Uso di “espressioni volgari e denigratorie rivolte in particolar modo contro donne e omosessuali”. Per questo motivo la Commissione Servizi e Prodotti (CSP) dell’Autorità per le Garanzie nelle Comunicazioni ha sanzionato con una multa di 125 mila euro (delibera n. 183/21/CSP) la società Radio Studio 105 S.p.a. per la diffusione di due puntate in fascia diurna del programma “Lo Zoo di 105”. E’ quanto si legge in una nota dell’Autorità che spiega di avere “accertato la violazione dell’art. 34, comma 2, del Tusmar che vieta di trasmettere ‘programmi che possono nuocere allo sviluppo fisico, mentale o morale dei minori e film vietati ai minori di anni 14’. All’interno delle due puntate sanzionate, andate in onda alla fine del 2020, sono state pronunciate, in maniera continuativa e morbosa, allusioni sessuali, messaggi di intolleranza e sono state utilizzate espressioni volgari e denigratorie rivolte in particolar modo contro donne e omosessuali”.

Lo Zoo di 105 aveva già ricevuto diverse diffide

L’Agcom ricorda che “l’emittente Radio 105 era già stata diffidata in passato dall’Autorità per aver diffuso espressioni dal contenuto fortemente denigratorio in violazione del regolamento di contrasto all’hatespeech (Delibera n. 157/19/CONS)”.

Commentando la delibera, la Commissaria relatrice Elisa Giomi, sociologa dei media, ha dichiarato: “E’ fuori luogo parlare di uso iperbolico di espressioni grezze o di mero elemento sonoro – come hanno argomentato, a difesa delle trasmissioni sanzionate, i rappresentanti di Radio Studio 105 – perché il registro umoristico, in queste circostanze, è un’aggravante, contribuisce a creare accettazione e consenso sociale intorno al linguaggio d’odio e allo scherno sprezzante.

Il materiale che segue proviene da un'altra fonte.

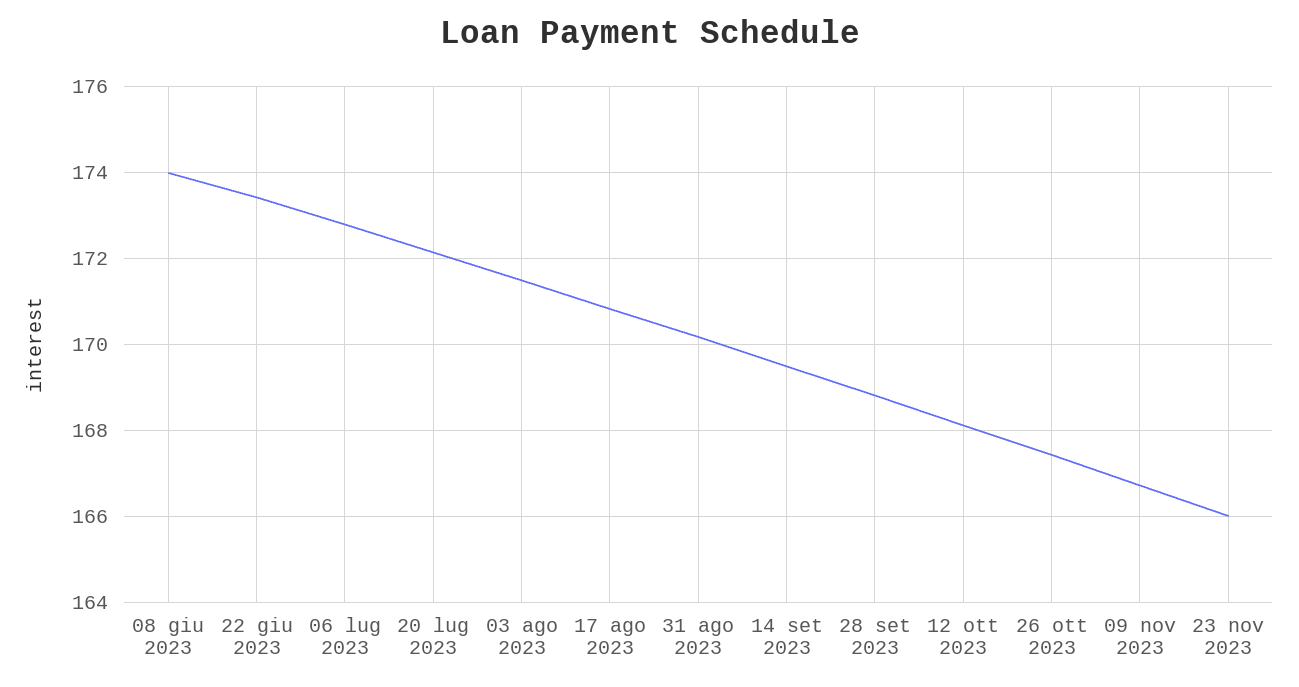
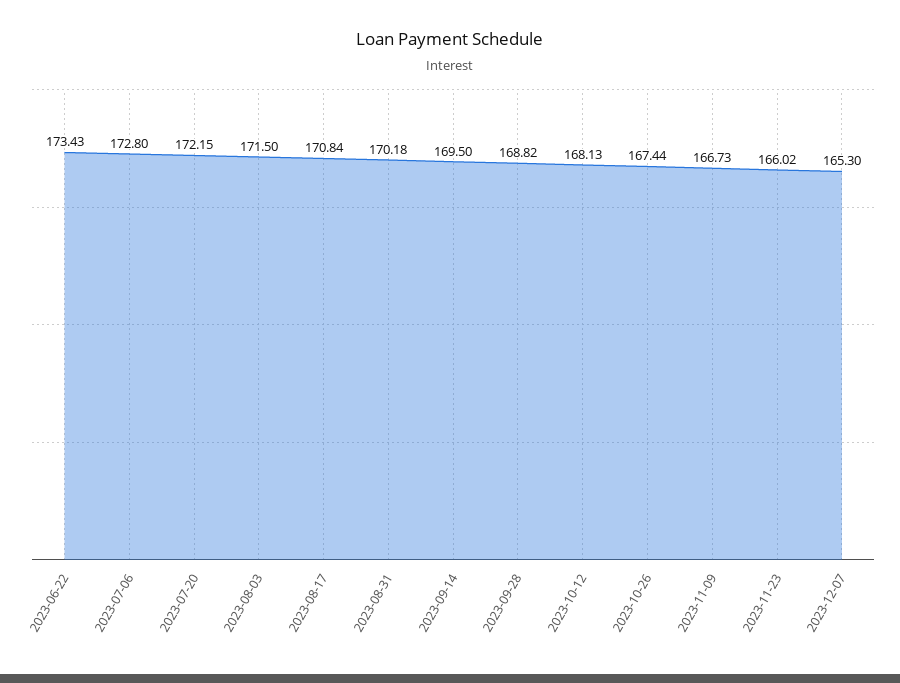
08 giu 2023: 174 -> none
2023-12-07: none -> 165.3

Ugualmente, il meccanismo della ripetizione ossessiva non determina la perdita di significato delle parole, ma al contrario ne aumenta la carica nociva e il potenziale di riproduzione, come accade con i virus che più circolano più sfuggono al controllo”.

La commissaria relatrice Elena Giomi ha riscontrato violazioni “di elevata entità” alle regole imposte al Testo unico della radiotelevisione, elencando ben 247 parolacce in quattro ore on air”. Davvero un primato.